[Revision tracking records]
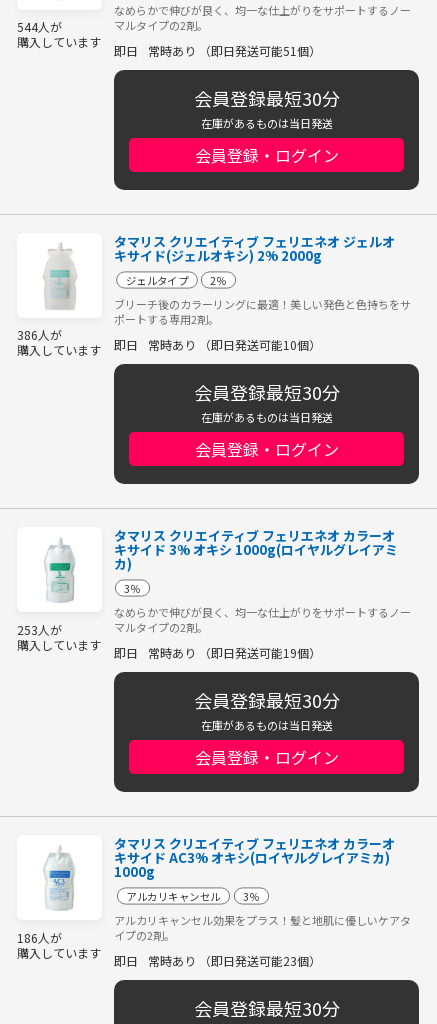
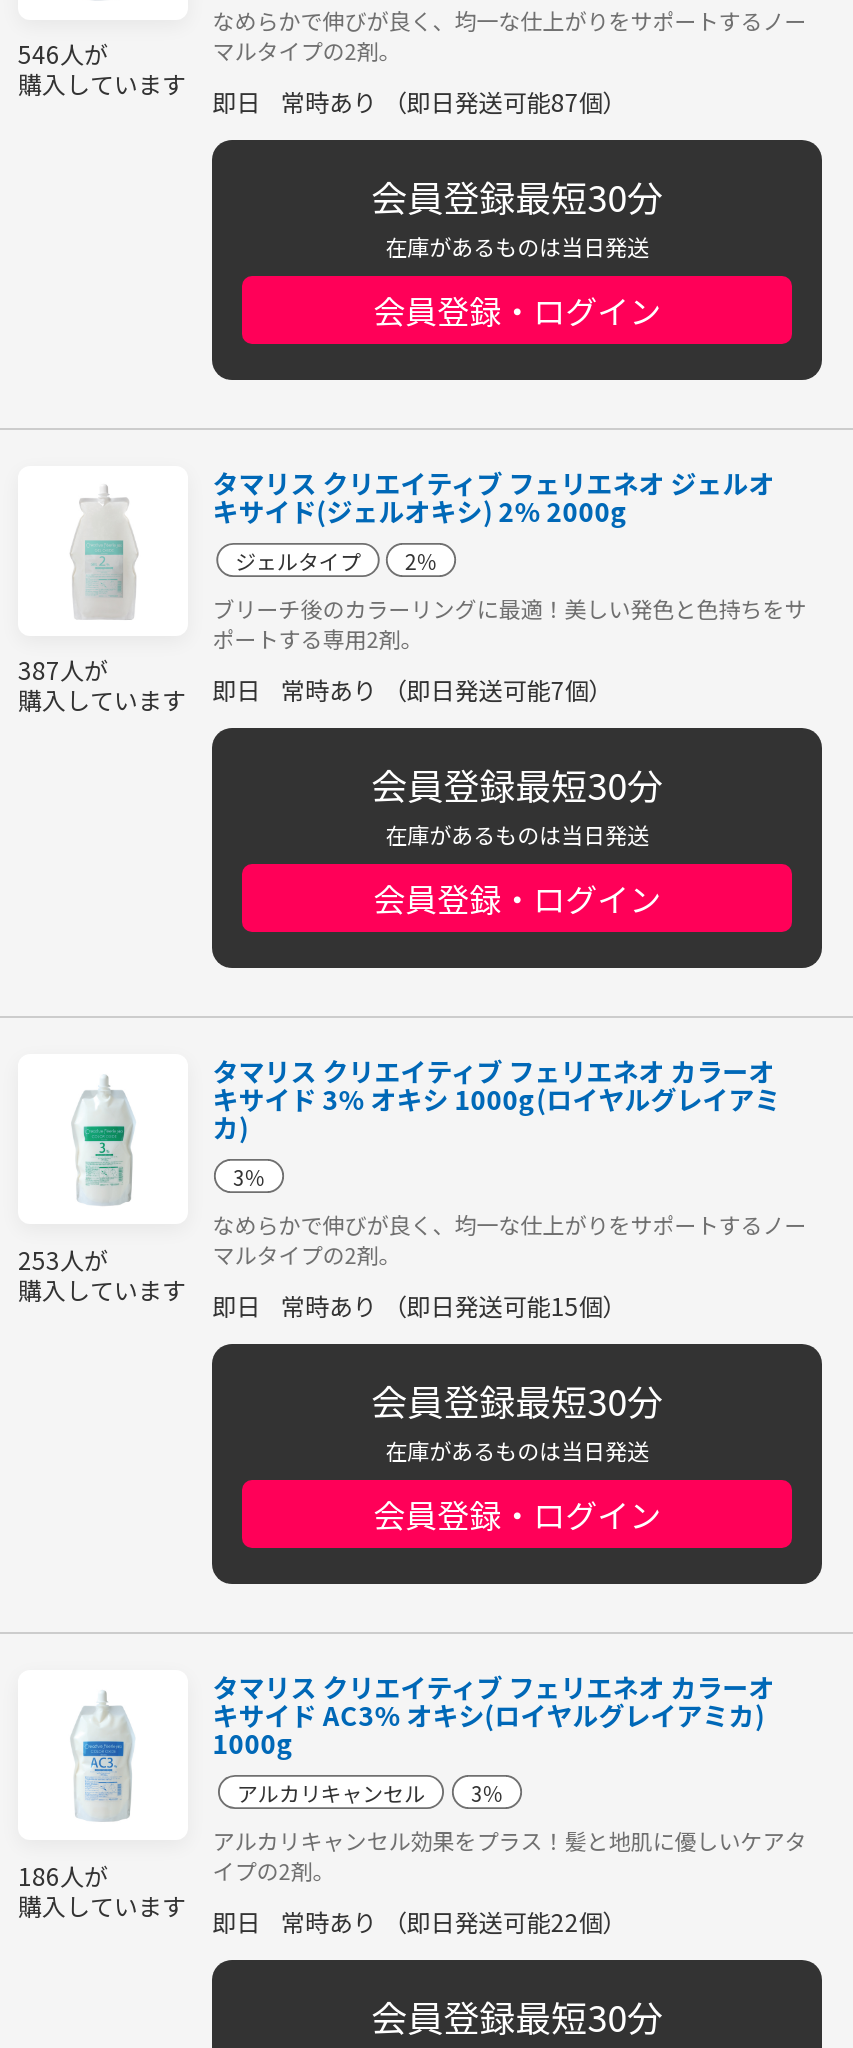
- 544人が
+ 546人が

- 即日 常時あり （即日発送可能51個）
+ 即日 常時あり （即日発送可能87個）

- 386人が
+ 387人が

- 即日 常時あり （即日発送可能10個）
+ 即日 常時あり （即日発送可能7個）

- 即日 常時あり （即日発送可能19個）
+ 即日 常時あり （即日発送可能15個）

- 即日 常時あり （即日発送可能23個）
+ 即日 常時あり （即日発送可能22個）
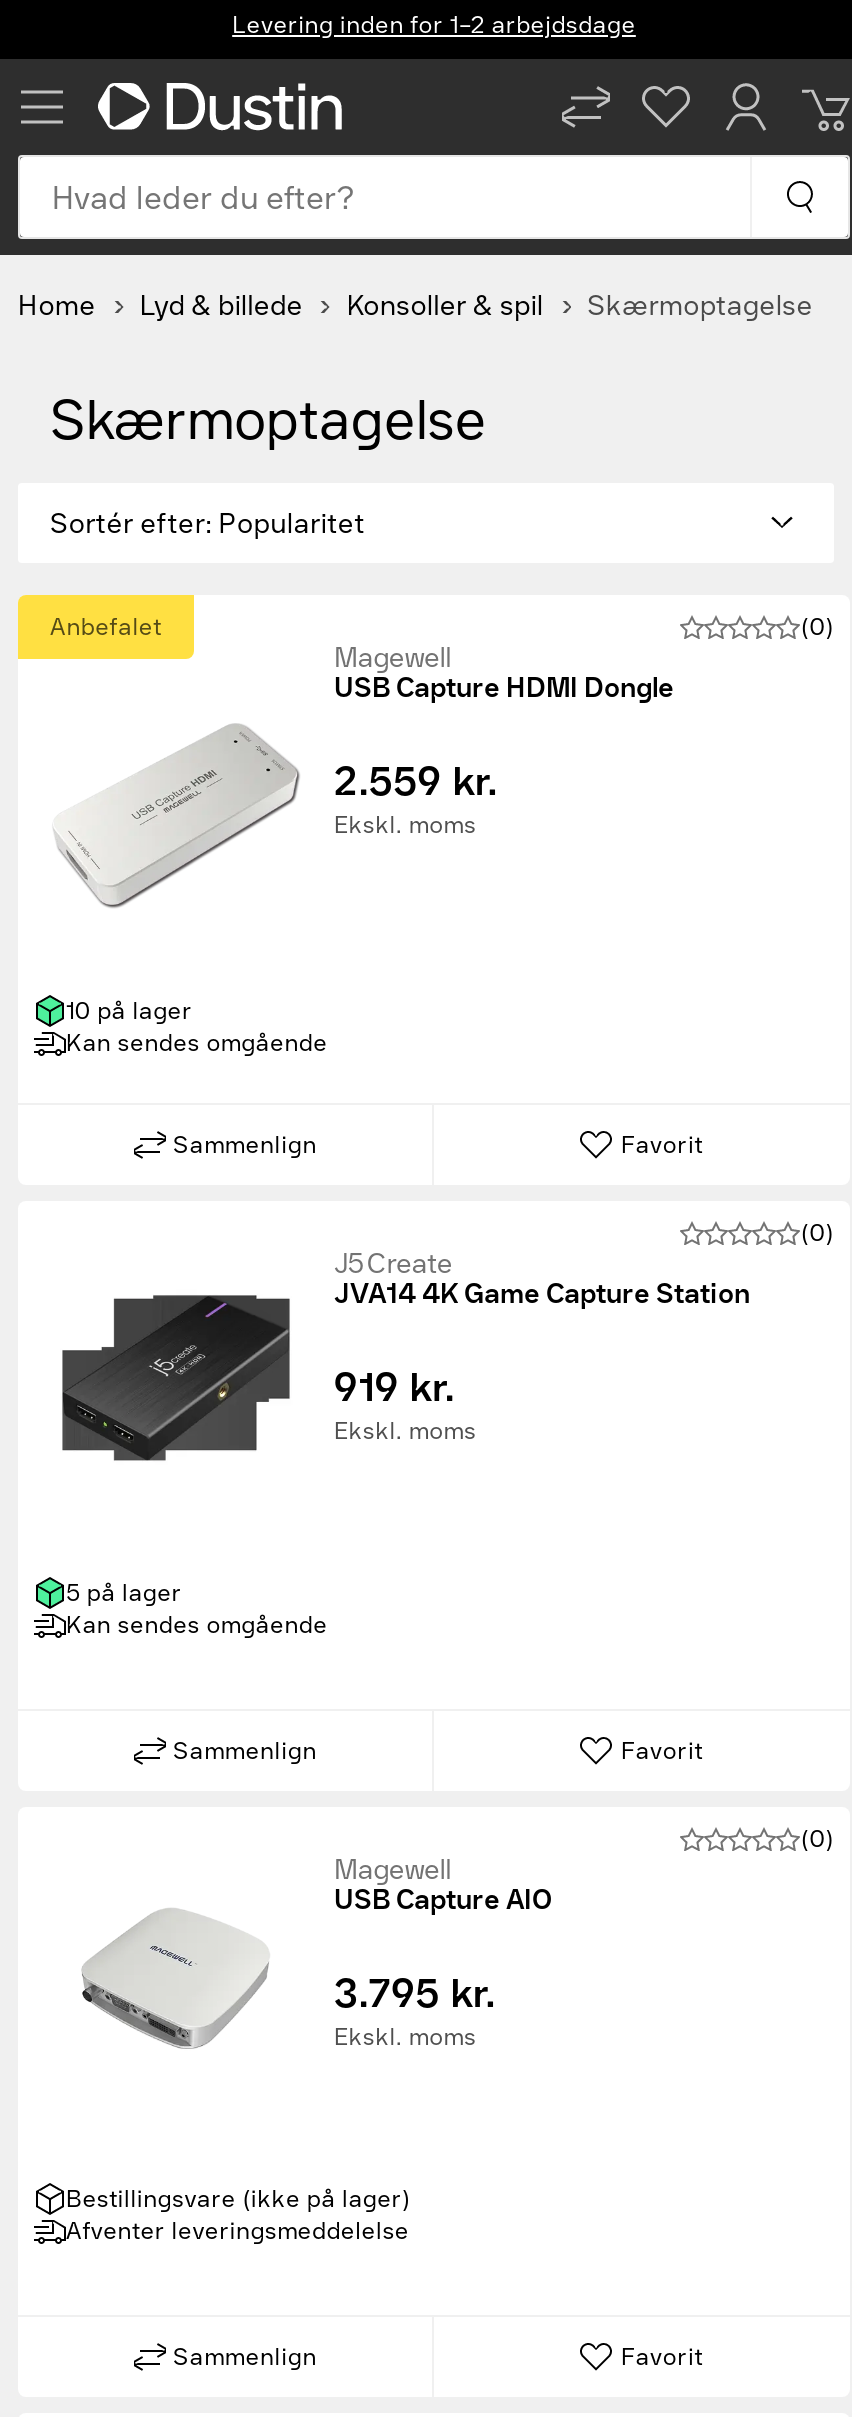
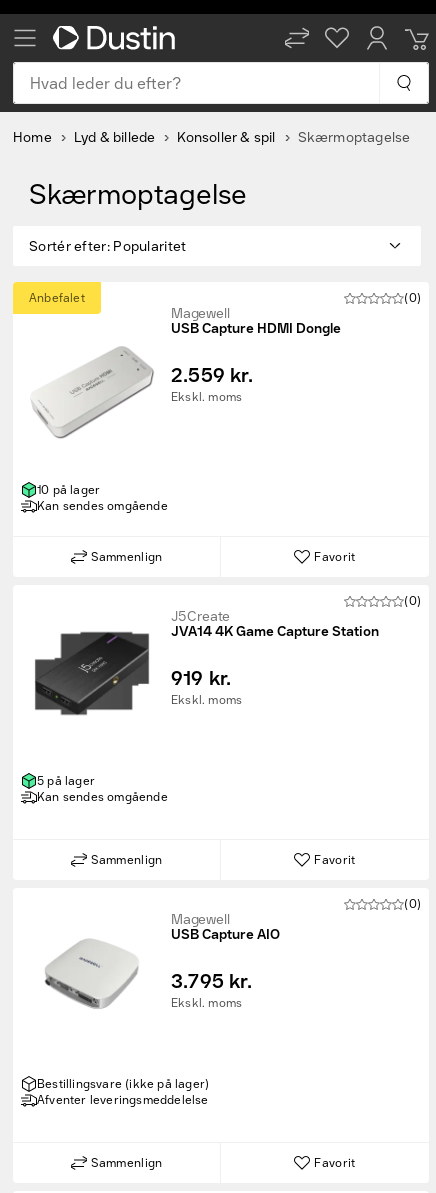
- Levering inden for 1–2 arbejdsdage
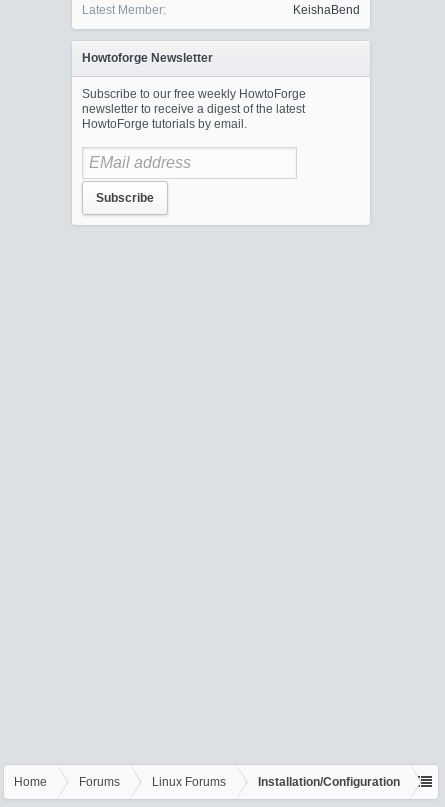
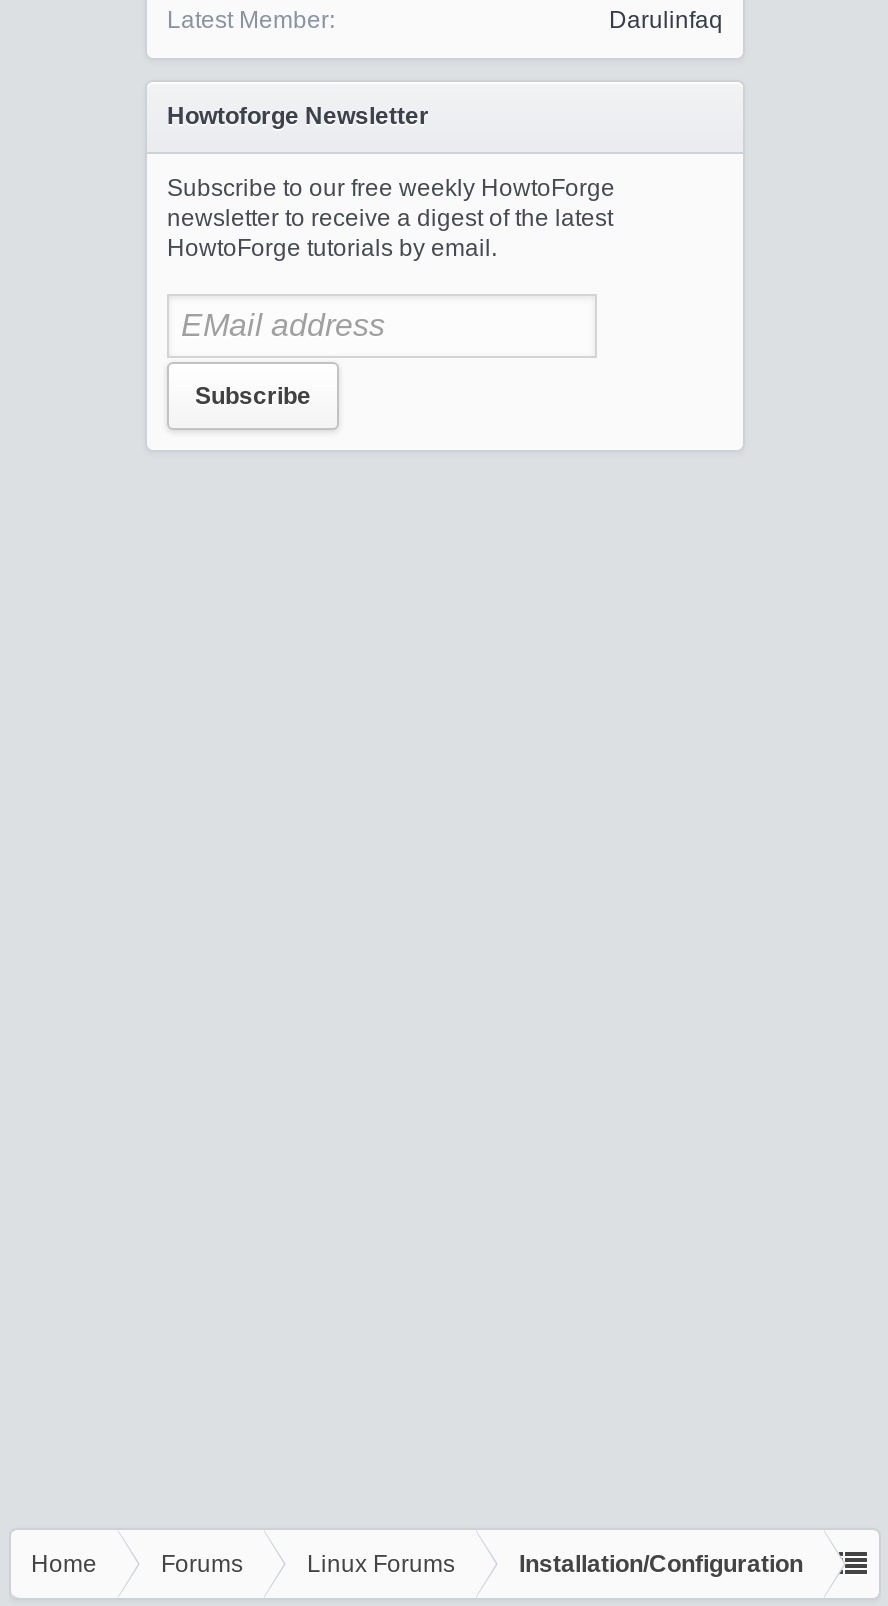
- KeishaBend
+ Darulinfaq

# WHAT IS EXPECTED
Make a verbatim copy of all the entries and strip out the pictures.

# SOLUTION TO THIS TASK
- 544人が
+ 546人が

- 即日 常時あり （即日発送可能51個）
+ 即日 常時あり （即日発送可能87個）

- 386人が
+ 387人が

- 即日 常時あり （即日発送可能10個）
+ 即日 常時あり （即日発送可能7個）

- 即日 常時あり （即日発送可能19個）
+ 即日 常時あり （即日発送可能15個）

- 即日 常時あり （即日発送可能23個）
+ 即日 常時あり （即日発送可能22個）
- Levering inden for 1–2 arbejdsdage
- KeishaBend
+ Darulinfaq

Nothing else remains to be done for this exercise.